** TASK INSTRUCTIONS **
The records are to be copied from the line that contains "width:292px; height:23px; background:#fff;" through their last line, word for word, with every picture left out.

Excerpts from a dataset
..............................

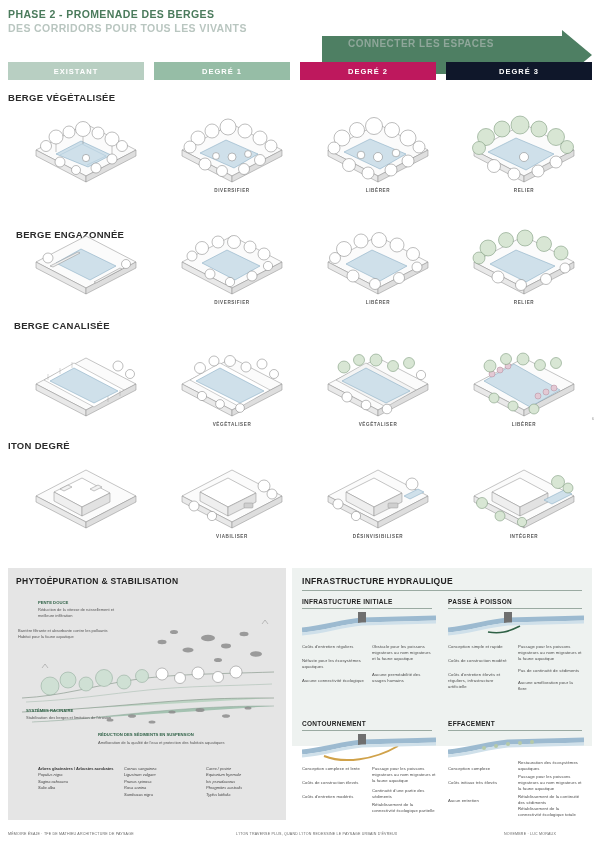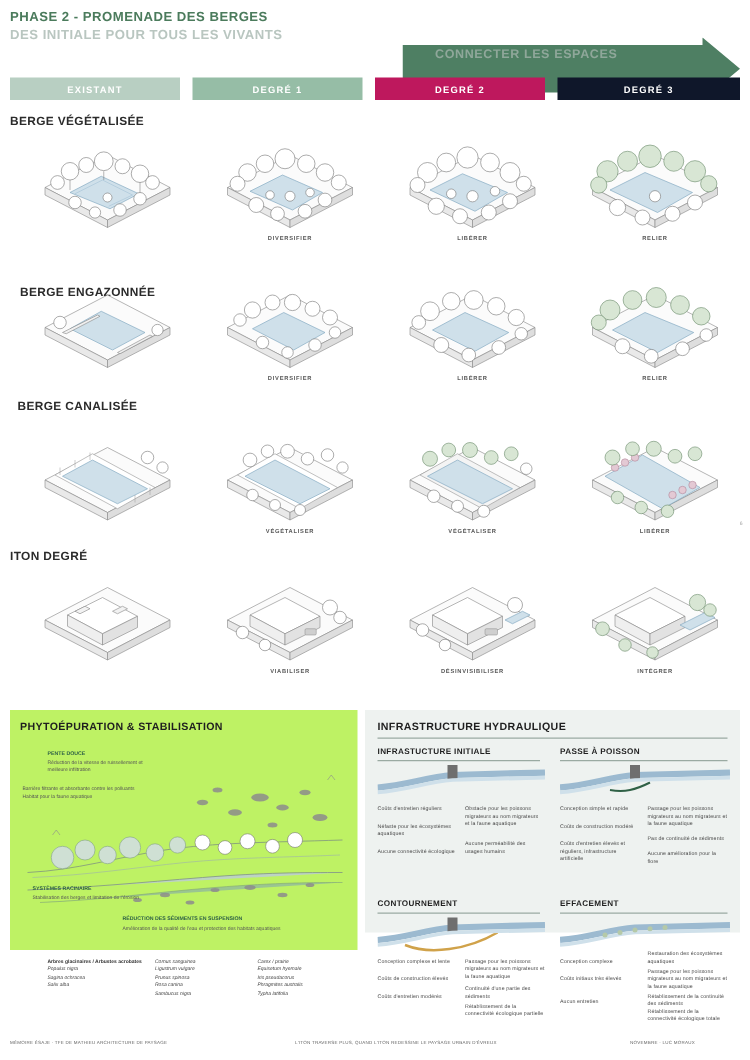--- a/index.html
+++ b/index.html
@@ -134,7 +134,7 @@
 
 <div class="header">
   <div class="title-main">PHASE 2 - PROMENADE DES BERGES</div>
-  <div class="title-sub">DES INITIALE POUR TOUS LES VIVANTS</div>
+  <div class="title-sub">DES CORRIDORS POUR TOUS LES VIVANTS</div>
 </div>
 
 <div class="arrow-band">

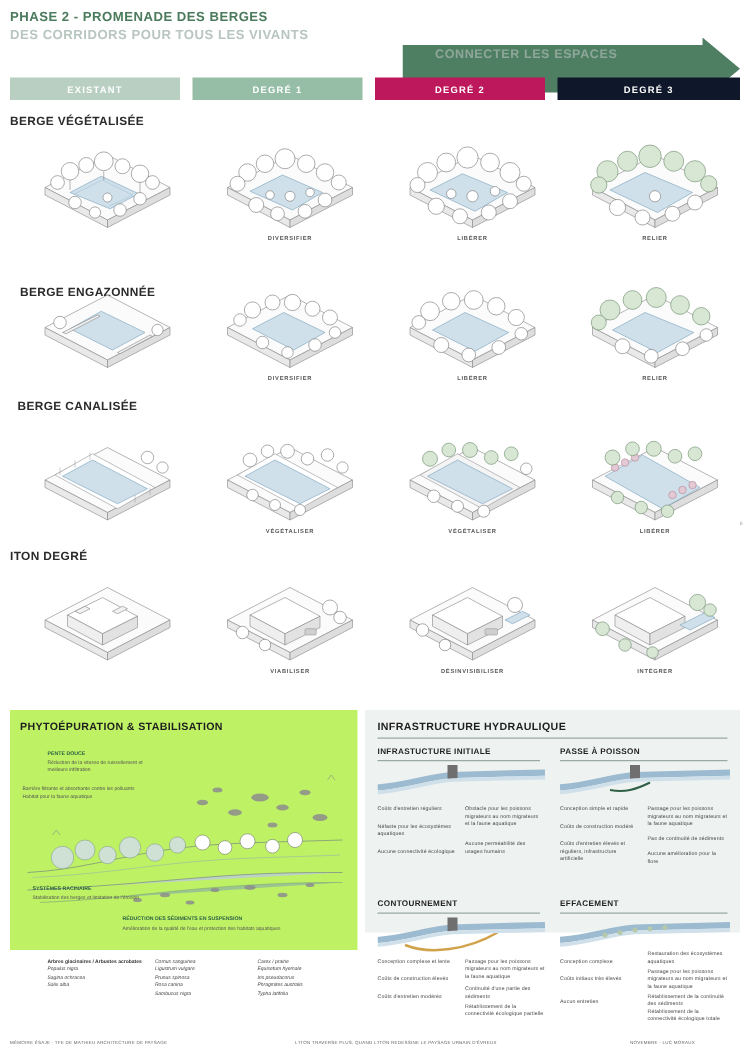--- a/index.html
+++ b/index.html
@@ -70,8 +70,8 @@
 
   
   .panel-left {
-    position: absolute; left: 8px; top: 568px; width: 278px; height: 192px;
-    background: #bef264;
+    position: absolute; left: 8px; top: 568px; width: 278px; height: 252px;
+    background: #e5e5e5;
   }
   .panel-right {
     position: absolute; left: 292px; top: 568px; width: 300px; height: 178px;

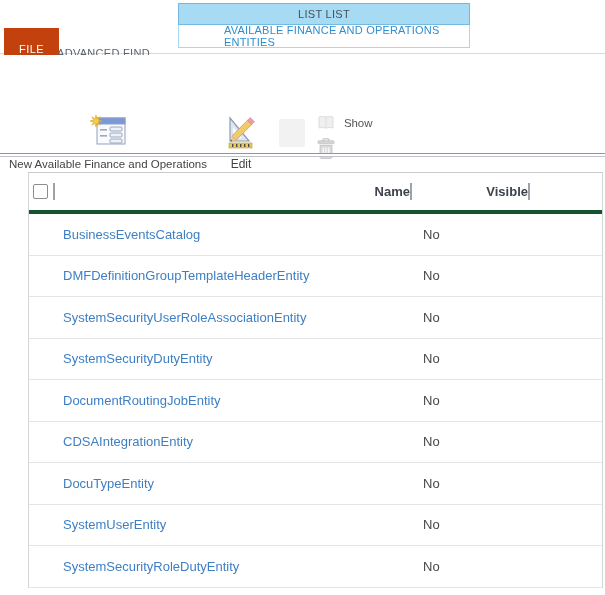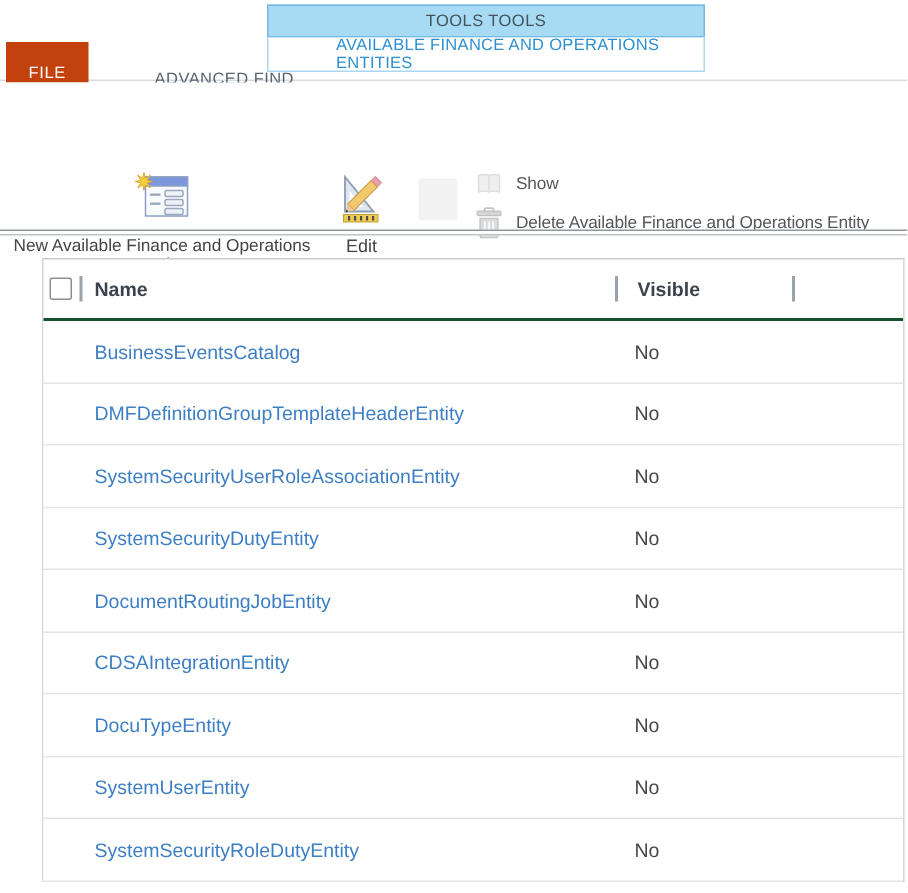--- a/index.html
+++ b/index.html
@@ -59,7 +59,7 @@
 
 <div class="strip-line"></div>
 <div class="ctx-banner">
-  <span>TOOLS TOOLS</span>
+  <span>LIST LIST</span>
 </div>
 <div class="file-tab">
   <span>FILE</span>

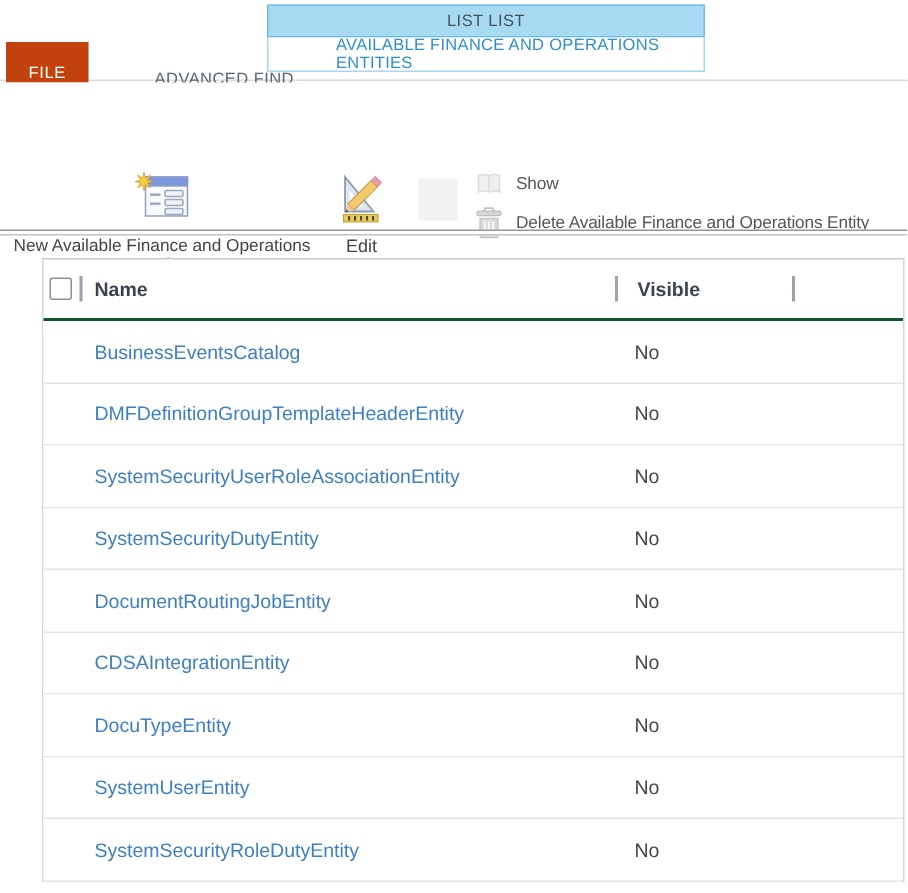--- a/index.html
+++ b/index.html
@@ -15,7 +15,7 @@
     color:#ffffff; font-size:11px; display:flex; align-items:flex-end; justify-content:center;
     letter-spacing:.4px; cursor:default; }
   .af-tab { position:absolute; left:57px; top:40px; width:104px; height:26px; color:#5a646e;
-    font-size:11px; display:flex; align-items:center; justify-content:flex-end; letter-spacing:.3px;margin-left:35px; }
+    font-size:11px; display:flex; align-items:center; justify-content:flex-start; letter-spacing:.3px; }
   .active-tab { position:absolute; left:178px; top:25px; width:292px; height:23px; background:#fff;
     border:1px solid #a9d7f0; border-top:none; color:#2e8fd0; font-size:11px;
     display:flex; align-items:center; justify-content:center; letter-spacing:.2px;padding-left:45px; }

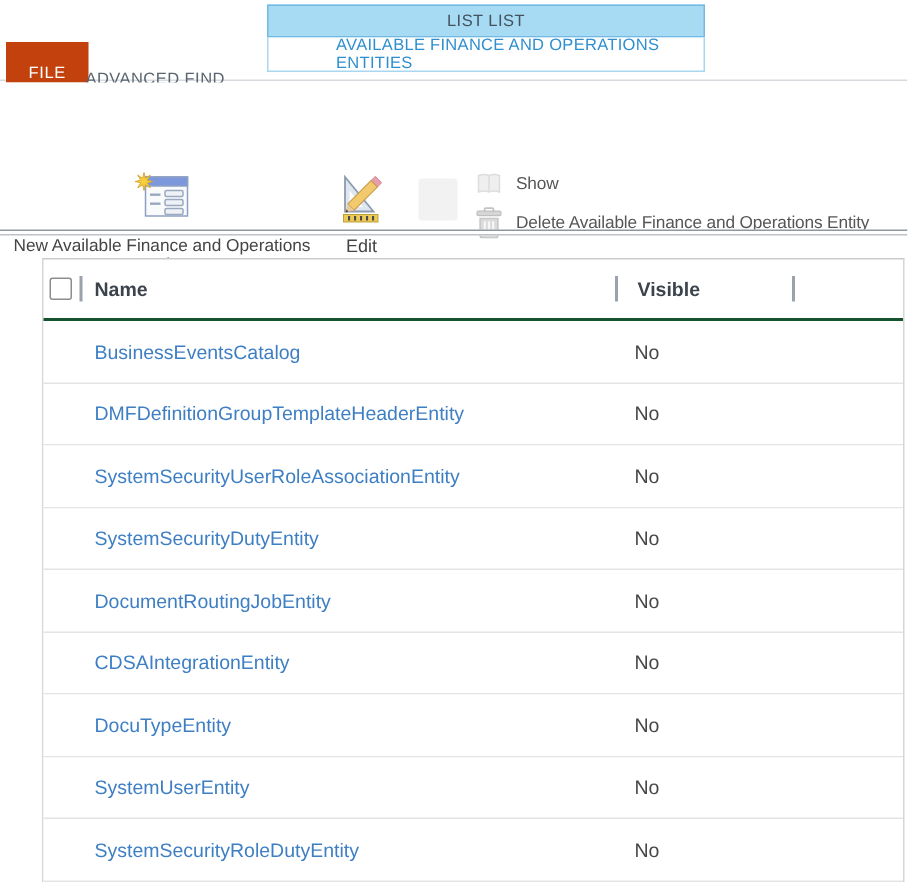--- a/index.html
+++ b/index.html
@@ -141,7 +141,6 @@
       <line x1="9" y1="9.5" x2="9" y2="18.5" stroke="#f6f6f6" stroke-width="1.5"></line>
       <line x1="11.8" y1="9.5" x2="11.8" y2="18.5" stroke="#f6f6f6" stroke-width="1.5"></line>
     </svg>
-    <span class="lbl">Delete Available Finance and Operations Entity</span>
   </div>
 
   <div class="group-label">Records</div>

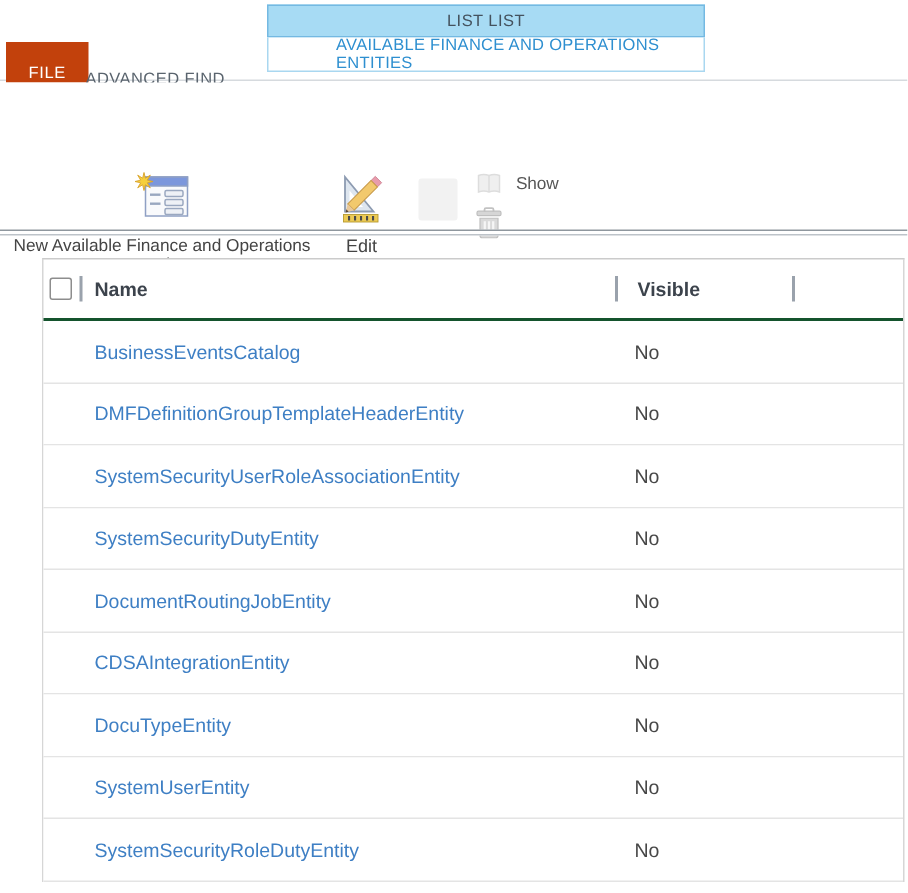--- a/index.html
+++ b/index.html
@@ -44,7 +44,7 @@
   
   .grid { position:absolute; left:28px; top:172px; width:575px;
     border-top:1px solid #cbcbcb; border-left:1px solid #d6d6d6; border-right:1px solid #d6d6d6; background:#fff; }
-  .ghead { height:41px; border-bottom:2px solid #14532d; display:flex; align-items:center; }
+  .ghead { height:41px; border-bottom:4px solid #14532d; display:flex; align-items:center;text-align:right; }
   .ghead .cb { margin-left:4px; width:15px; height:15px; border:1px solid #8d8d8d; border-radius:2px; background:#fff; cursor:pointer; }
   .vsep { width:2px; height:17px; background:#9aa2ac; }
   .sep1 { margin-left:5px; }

..............................

** REPLY TO THE TASK **
   .active-tab { position:absolute; left:178px; top:25px; width:292px; height:23px; background:#fff;
     border:1px solid #a9d7f0; border-top:none; color:#2e8fd0; font-size:11px;
     display:flex; align-items:center; justify-content:center; letter-spacing:.2px;padding-left:45px; }

--- a/index.html
+++ b/index.html
@@ -141,7 +141,6 @@
       <line x1="9" y1="9.5" x2="9" y2="18.5" stroke="#f6f6f6" stroke-width="1.5"></line>
       <line x1="11.8" y1="9.5" x2="11.8" y2="18.5" stroke="#f6f6f6" stroke-width="1.5"></line>
     </svg>
-    <span class="lbl">Delete Available Finance and Operations Entity</span>
   </div>
 
   <div class="group-label">Records</div>

--- a/index.html
+++ b/index.html
@@ -44,7 +44,7 @@
   
   .grid { position:absolute; left:28px; top:172px; width:575px;
     border-top:1px solid #cbcbcb; border-left:1px solid #d6d6d6; border-right:1px solid #d6d6d6; background:#fff; }
-  .ghead { height:41px; border-bottom:2px solid #14532d; display:flex; align-items:center; }
+  .ghead { height:41px; border-bottom:4px solid #14532d; display:flex; align-items:center;text-align:right; }
   .ghead .cb { margin-left:4px; width:15px; height:15px; border:1px solid #8d8d8d; border-radius:2px; background:#fff; cursor:pointer; }
   .vsep { width:2px; height:17px; background:#9aa2ac; }
   .sep1 { margin-left:5px; }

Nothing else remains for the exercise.